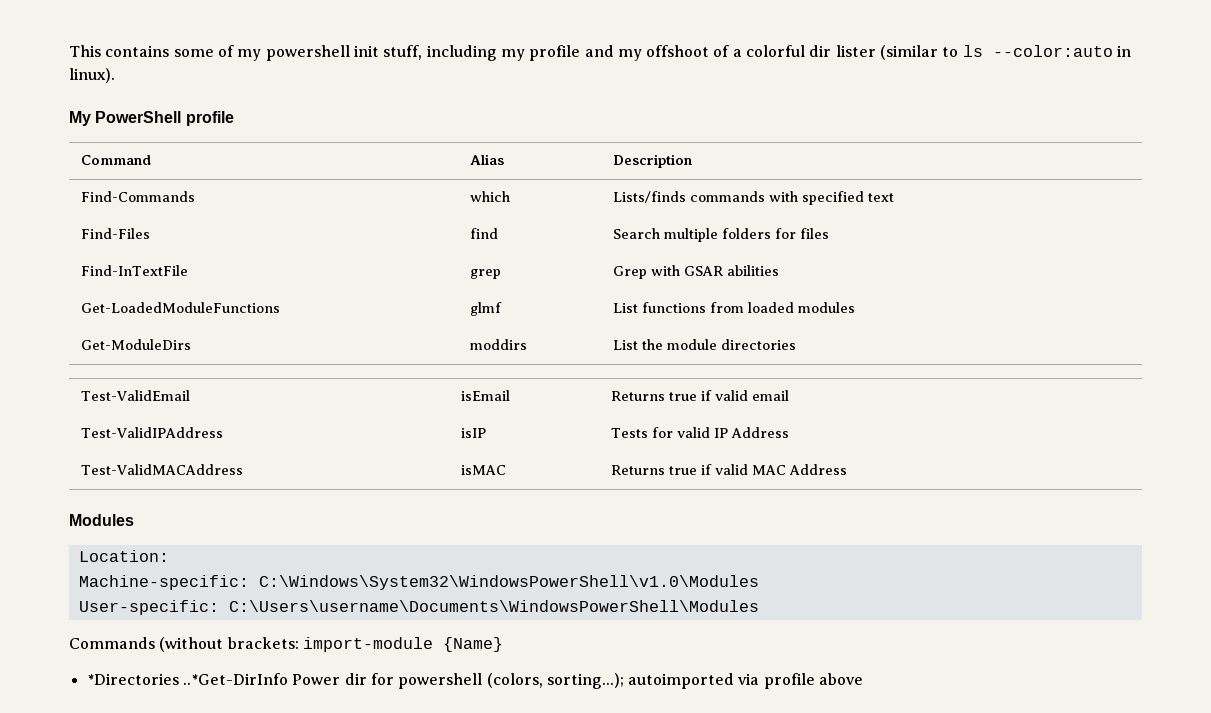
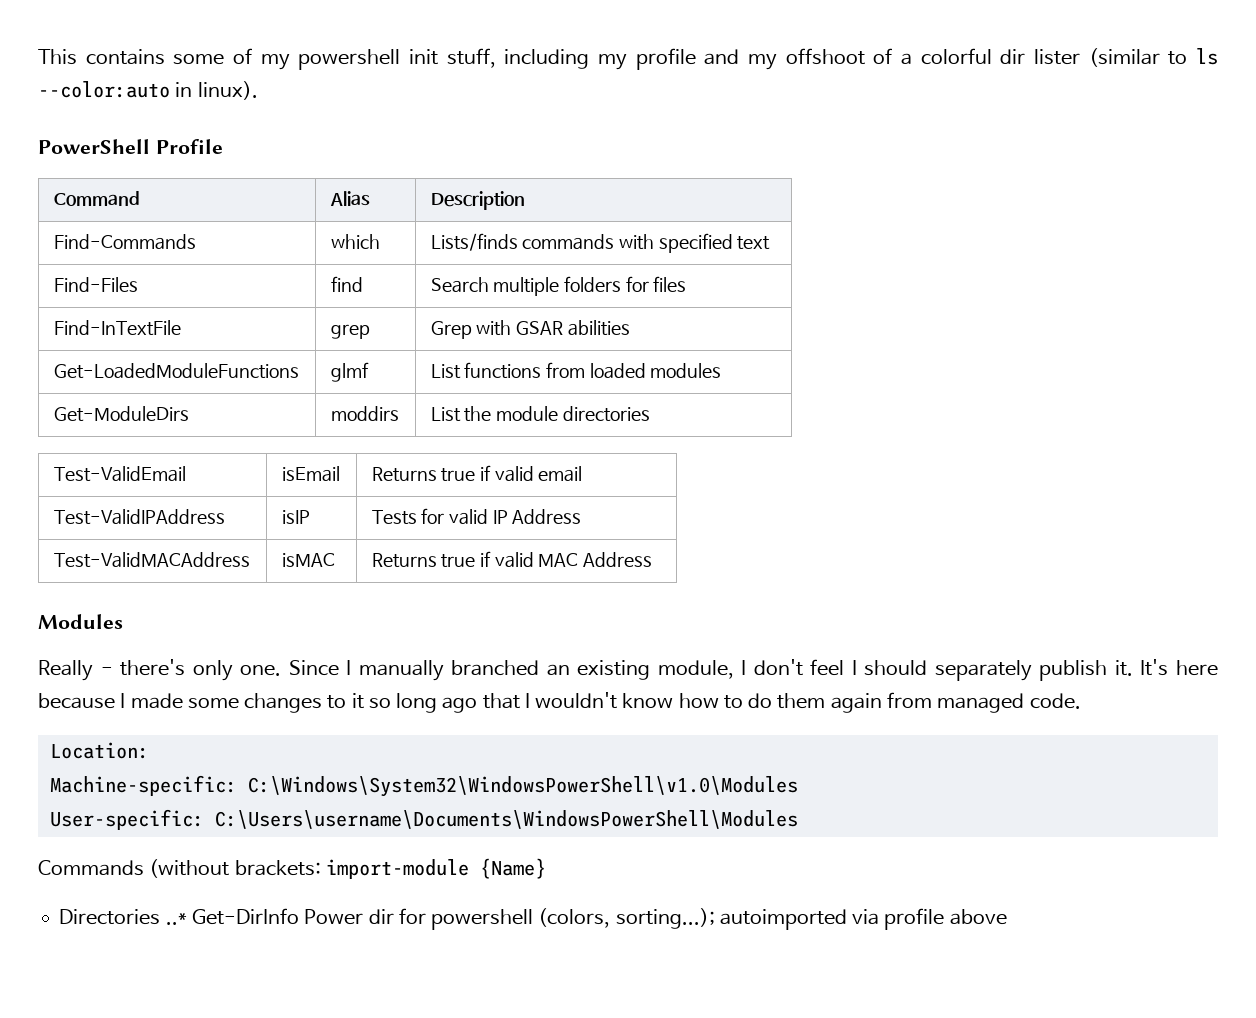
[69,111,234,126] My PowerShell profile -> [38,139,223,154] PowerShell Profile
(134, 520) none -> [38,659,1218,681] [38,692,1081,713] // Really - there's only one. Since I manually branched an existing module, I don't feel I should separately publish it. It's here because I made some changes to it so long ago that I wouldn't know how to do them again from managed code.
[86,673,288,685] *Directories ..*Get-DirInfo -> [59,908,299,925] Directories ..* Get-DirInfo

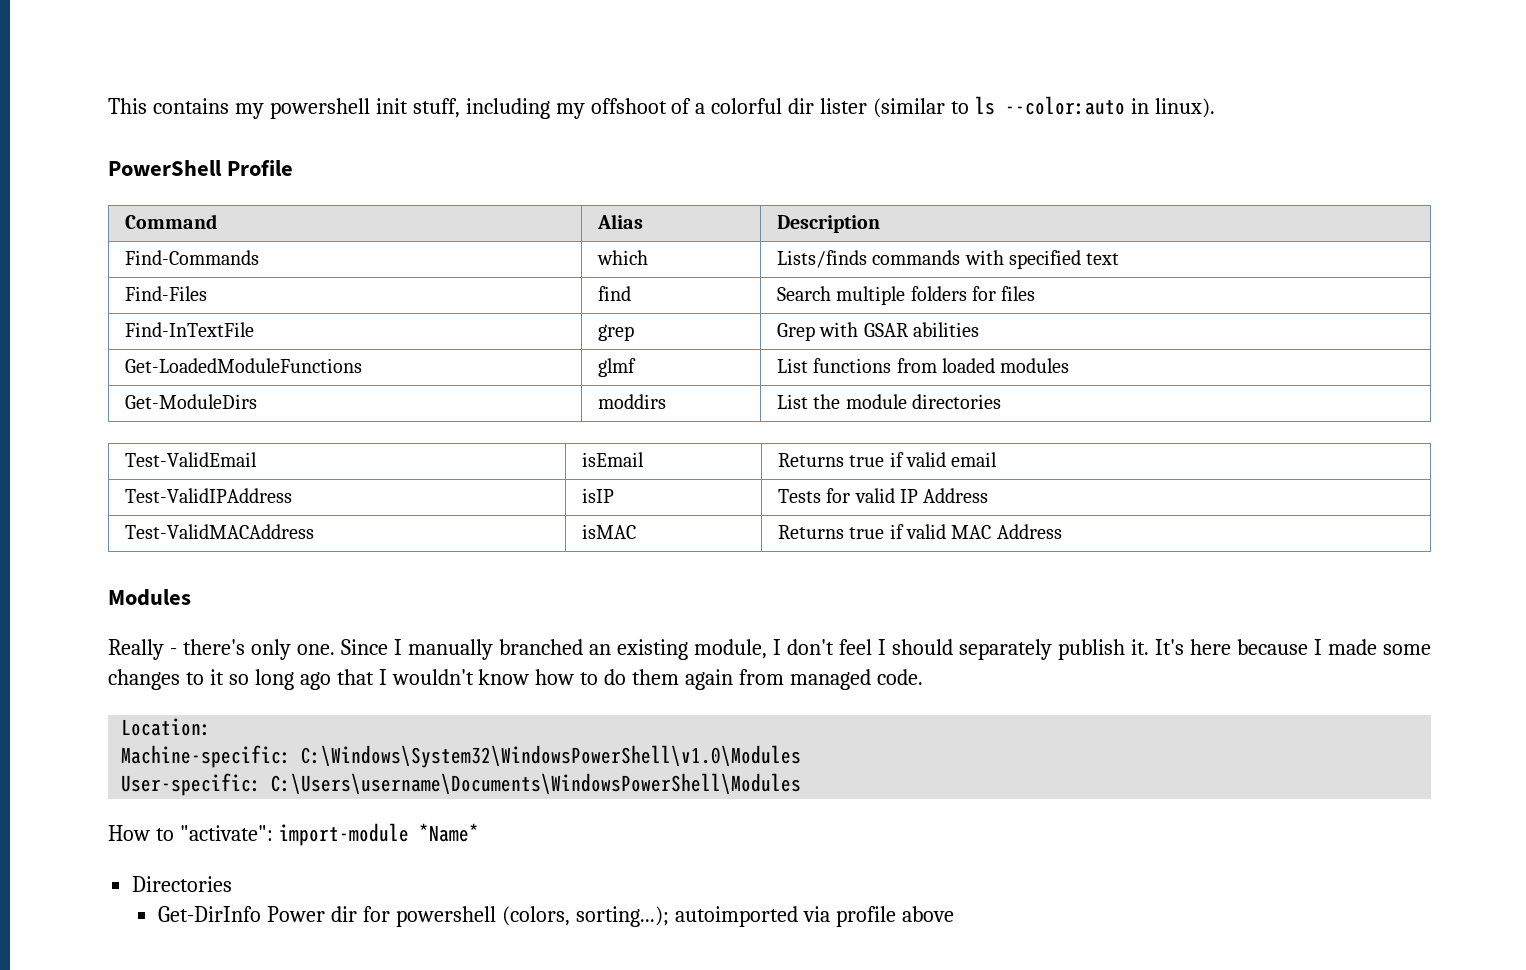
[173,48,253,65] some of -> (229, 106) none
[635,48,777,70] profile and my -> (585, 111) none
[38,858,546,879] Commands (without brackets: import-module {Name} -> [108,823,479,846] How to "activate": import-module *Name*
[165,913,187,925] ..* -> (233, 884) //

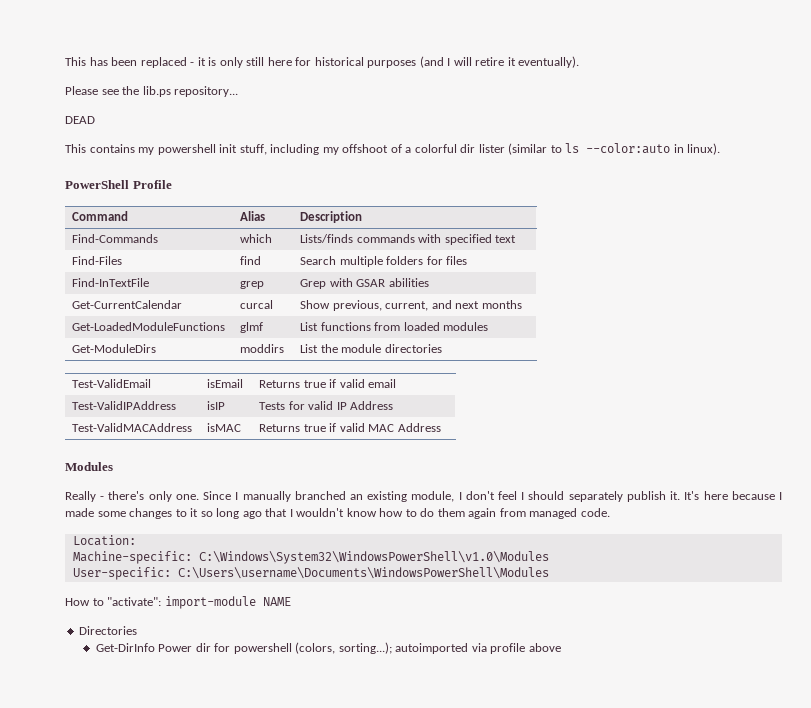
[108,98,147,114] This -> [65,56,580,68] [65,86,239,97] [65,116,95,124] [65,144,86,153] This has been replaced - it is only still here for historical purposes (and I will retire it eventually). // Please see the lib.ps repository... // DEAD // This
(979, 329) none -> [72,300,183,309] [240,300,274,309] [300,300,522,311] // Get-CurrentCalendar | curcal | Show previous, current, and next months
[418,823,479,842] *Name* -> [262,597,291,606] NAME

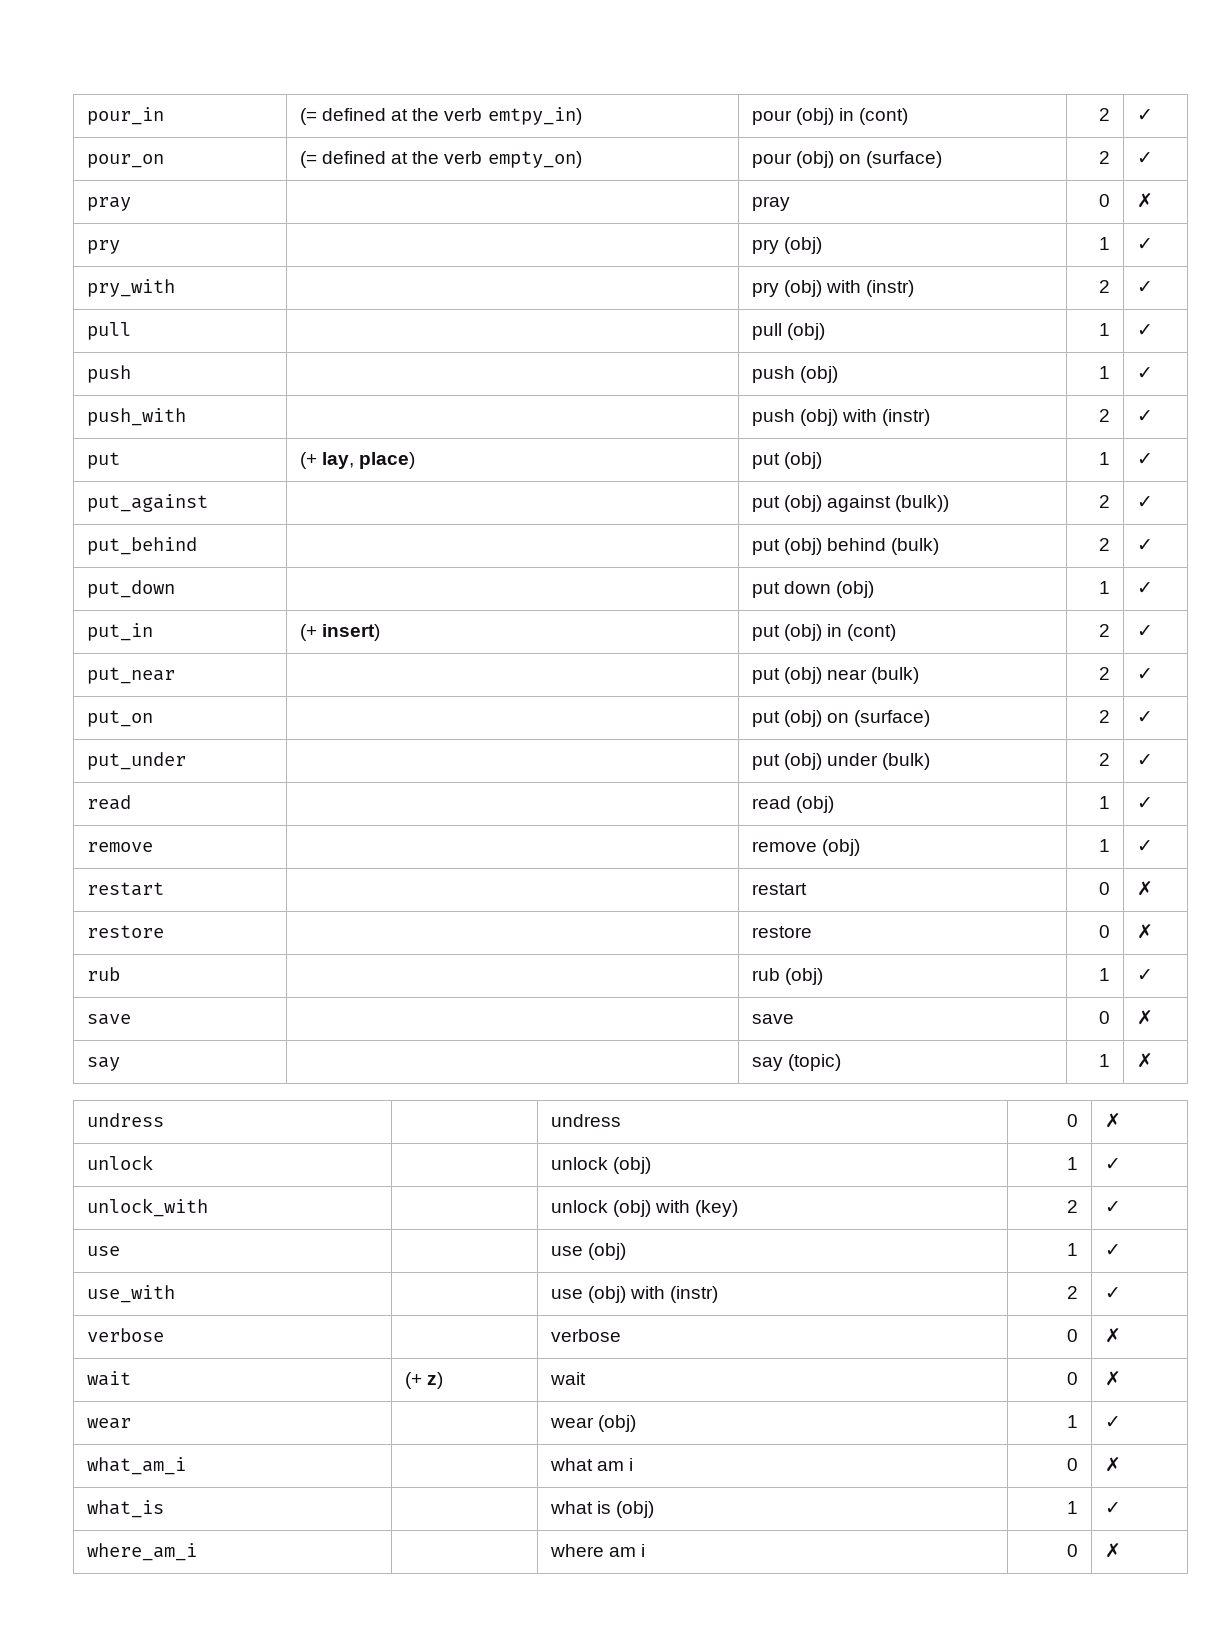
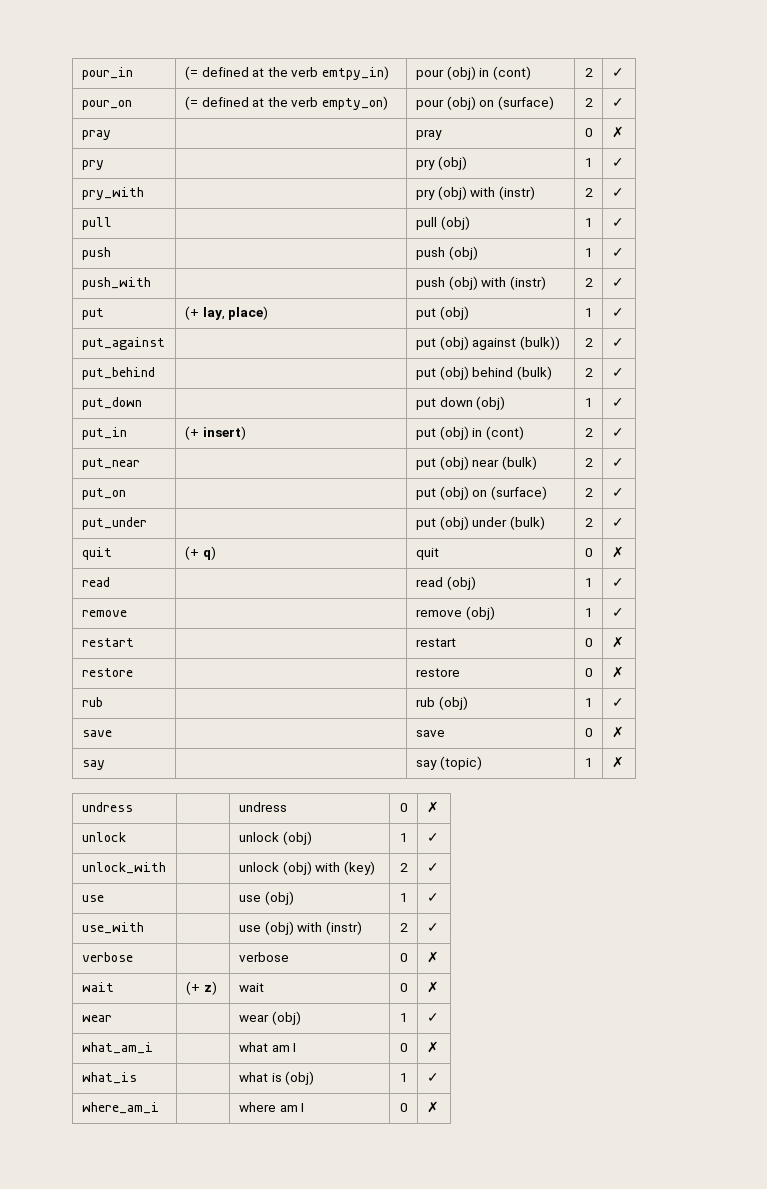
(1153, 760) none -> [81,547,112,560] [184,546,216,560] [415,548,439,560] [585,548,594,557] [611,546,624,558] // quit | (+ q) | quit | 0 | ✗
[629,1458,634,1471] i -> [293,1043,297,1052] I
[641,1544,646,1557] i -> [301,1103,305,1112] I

## [TASK DESCRIPTION]
Every line above carrying the word "profile" needs to be shown.

## [ANSWER AREA]
[69,111,234,126] My PowerShell profile -> [38,139,223,154] PowerShell Profile
[635,48,777,70] profile and my -> (585, 111) none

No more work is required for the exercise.